──────── SOURCE MATERIAL ────────
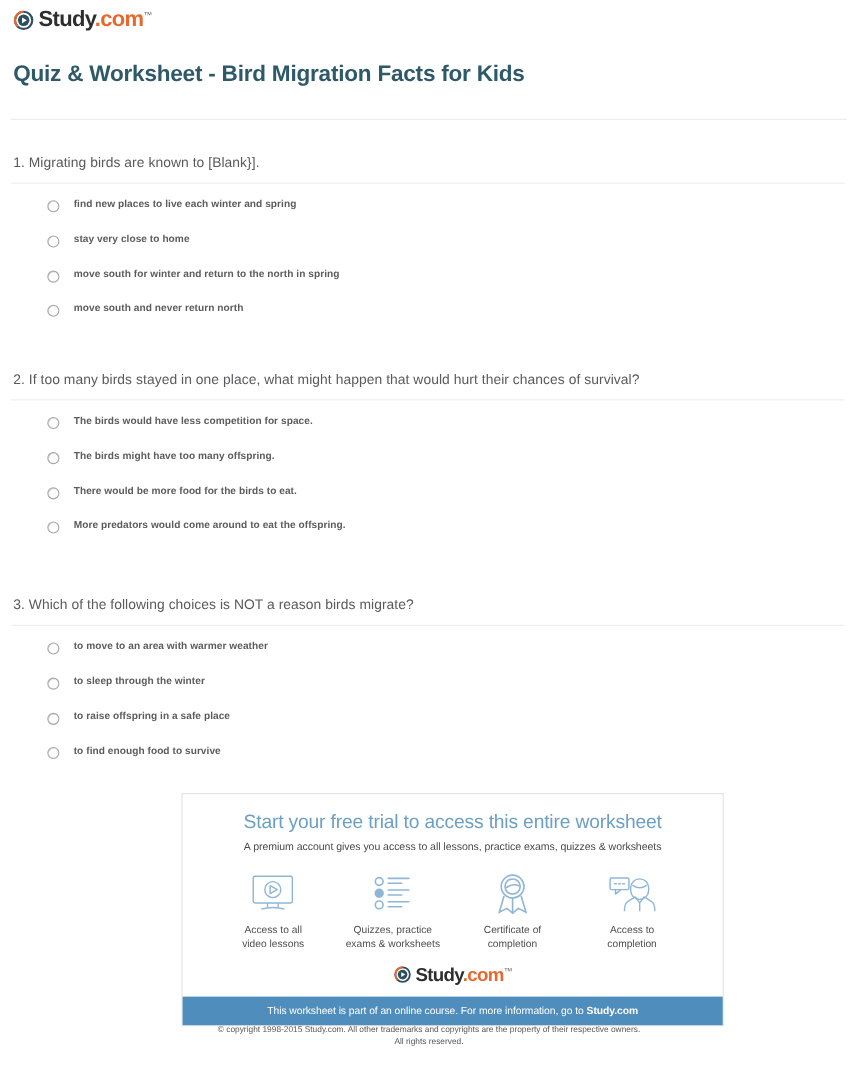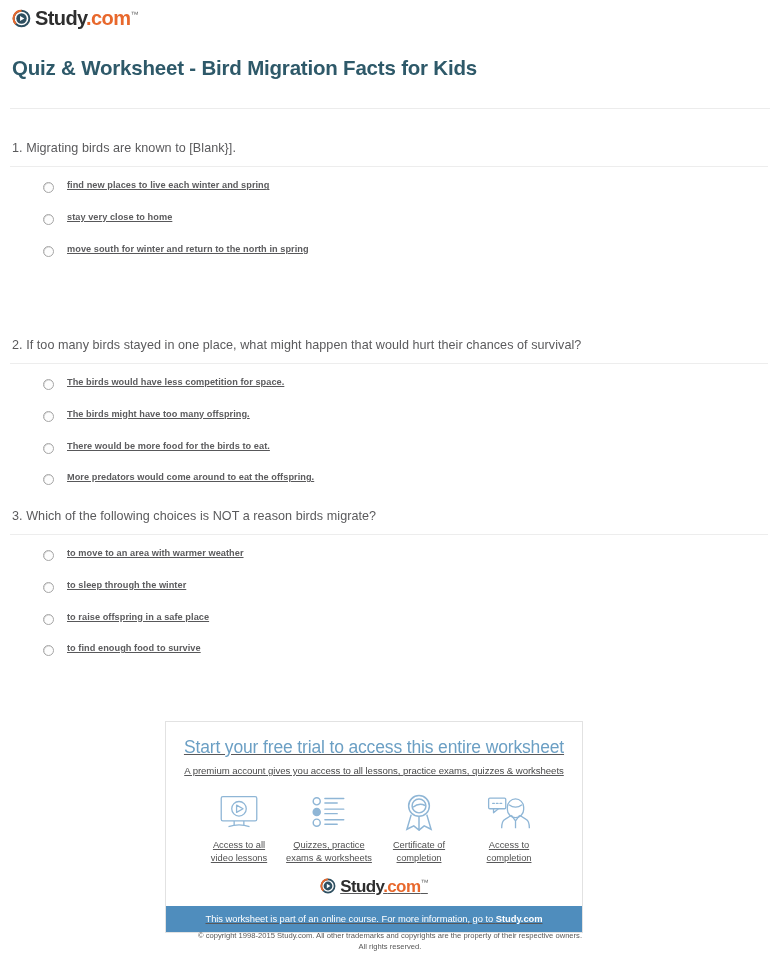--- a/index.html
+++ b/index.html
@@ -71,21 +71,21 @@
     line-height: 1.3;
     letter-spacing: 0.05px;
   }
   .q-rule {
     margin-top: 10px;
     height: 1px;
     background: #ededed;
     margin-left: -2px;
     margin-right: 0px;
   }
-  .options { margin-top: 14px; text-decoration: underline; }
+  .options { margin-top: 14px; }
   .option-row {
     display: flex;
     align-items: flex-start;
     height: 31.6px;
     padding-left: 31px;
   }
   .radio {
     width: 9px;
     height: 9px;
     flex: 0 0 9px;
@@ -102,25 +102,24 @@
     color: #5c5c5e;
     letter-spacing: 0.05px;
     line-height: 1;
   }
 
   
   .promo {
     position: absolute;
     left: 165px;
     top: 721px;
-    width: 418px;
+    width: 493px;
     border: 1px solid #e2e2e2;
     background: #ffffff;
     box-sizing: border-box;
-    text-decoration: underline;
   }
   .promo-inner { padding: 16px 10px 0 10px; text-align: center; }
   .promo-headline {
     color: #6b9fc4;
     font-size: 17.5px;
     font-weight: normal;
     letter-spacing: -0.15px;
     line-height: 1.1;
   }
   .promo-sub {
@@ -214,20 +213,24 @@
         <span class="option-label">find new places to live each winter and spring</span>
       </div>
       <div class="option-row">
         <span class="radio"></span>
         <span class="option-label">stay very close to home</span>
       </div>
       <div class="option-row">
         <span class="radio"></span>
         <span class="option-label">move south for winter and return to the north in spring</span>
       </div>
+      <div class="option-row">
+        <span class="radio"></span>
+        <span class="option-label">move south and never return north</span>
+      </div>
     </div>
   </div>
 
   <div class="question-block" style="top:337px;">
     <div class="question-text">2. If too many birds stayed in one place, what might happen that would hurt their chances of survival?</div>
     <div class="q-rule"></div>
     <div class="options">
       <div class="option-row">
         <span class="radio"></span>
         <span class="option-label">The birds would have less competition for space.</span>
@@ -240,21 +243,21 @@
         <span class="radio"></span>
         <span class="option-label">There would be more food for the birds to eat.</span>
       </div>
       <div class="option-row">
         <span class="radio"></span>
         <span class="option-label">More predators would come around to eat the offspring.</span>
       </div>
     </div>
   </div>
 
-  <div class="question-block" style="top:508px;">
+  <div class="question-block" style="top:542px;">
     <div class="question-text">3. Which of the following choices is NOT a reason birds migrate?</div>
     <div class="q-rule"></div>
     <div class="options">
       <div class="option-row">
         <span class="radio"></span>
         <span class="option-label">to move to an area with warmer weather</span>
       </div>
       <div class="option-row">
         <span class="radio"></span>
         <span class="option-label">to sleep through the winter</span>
────────
──────── SOURCE MATERIAL ────────
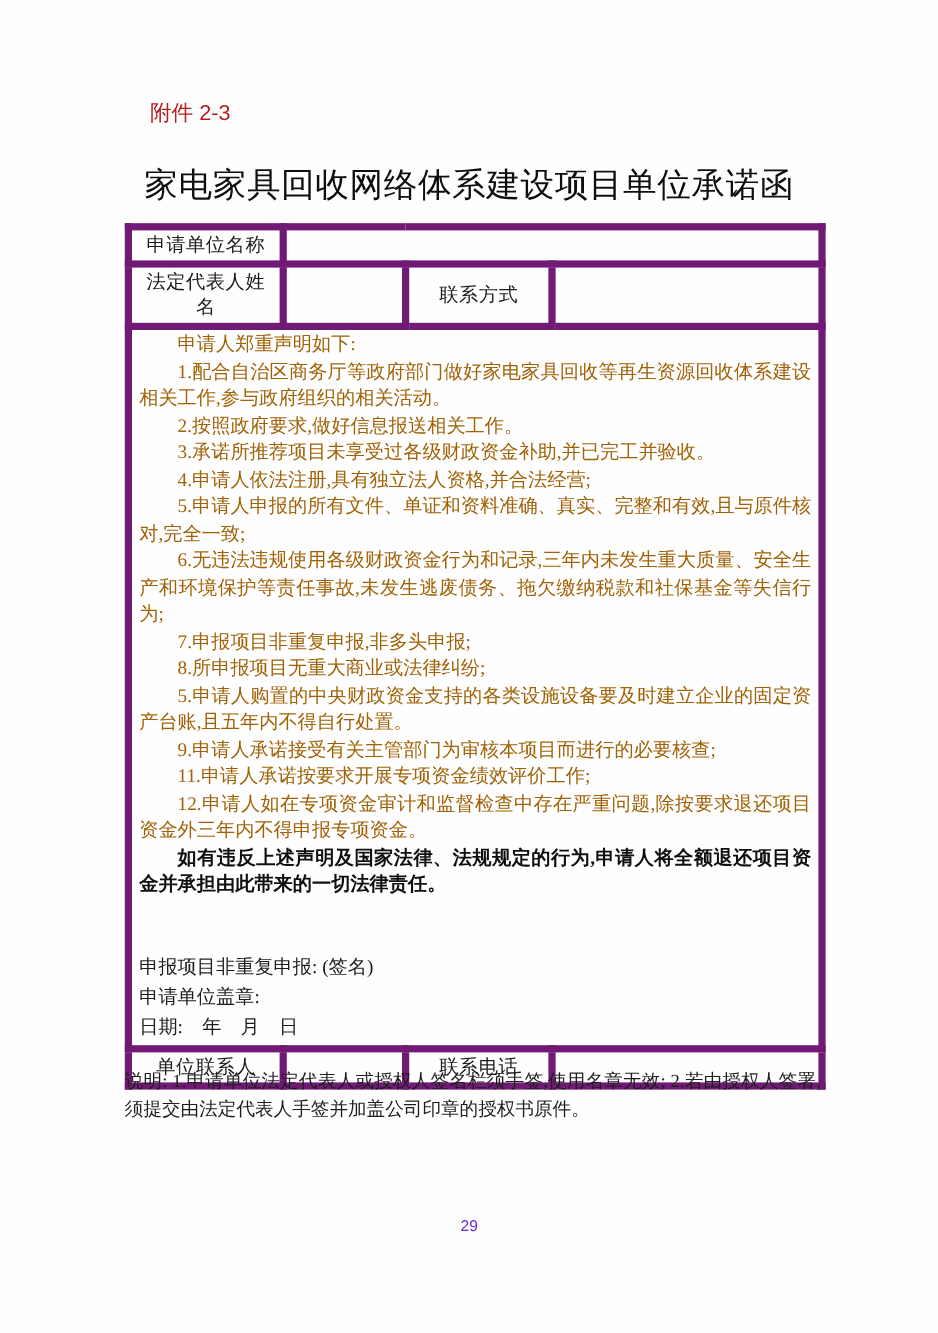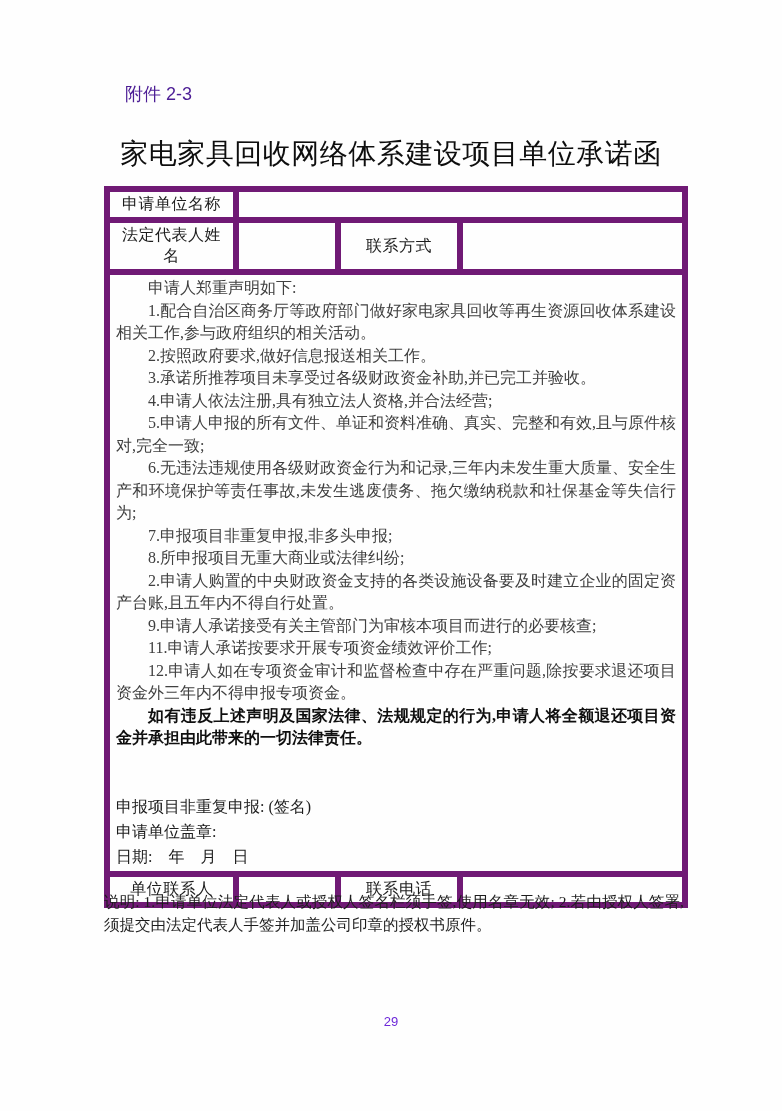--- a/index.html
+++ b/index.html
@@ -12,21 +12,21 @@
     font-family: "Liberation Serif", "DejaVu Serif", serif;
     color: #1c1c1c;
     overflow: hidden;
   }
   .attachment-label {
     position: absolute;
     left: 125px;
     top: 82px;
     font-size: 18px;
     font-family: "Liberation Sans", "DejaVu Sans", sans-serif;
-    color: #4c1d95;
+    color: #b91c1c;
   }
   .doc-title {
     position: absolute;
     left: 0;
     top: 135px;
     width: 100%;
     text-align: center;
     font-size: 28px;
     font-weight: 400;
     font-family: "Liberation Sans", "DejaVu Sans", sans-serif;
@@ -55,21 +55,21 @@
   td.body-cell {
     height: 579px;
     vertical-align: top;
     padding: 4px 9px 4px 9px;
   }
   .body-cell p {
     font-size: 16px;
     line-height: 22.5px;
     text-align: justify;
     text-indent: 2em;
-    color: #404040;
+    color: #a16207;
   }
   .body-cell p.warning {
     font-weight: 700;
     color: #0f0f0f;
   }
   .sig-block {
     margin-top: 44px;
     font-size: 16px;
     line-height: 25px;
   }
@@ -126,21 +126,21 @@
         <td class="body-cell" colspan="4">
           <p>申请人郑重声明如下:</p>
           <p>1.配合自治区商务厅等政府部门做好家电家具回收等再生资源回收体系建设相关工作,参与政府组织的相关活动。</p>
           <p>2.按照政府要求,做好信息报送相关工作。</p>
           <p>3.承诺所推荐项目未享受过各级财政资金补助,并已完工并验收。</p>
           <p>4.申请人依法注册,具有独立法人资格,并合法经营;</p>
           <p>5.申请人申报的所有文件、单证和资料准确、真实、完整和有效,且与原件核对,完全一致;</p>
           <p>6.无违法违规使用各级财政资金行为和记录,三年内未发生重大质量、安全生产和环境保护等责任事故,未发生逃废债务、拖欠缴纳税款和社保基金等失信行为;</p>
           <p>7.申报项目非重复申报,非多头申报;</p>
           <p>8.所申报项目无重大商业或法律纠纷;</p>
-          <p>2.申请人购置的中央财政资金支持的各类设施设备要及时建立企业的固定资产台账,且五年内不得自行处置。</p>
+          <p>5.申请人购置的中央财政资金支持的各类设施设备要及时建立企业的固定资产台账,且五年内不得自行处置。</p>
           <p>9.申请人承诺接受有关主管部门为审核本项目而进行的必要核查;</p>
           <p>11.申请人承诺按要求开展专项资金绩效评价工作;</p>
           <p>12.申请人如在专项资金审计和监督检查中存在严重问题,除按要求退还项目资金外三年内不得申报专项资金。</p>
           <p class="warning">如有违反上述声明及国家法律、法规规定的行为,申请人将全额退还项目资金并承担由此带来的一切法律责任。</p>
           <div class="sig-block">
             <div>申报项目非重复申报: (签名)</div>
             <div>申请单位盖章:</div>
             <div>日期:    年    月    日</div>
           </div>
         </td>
────────
Nothing but the lines with "winter" should be returned, copied from the entries above.

         <span class="option-label">find new places to live each winter and spring</span>
         <span class="option-label">move south for winter and return to the north in spring</span>
         <span class="option-label">to sleep through the winter</span>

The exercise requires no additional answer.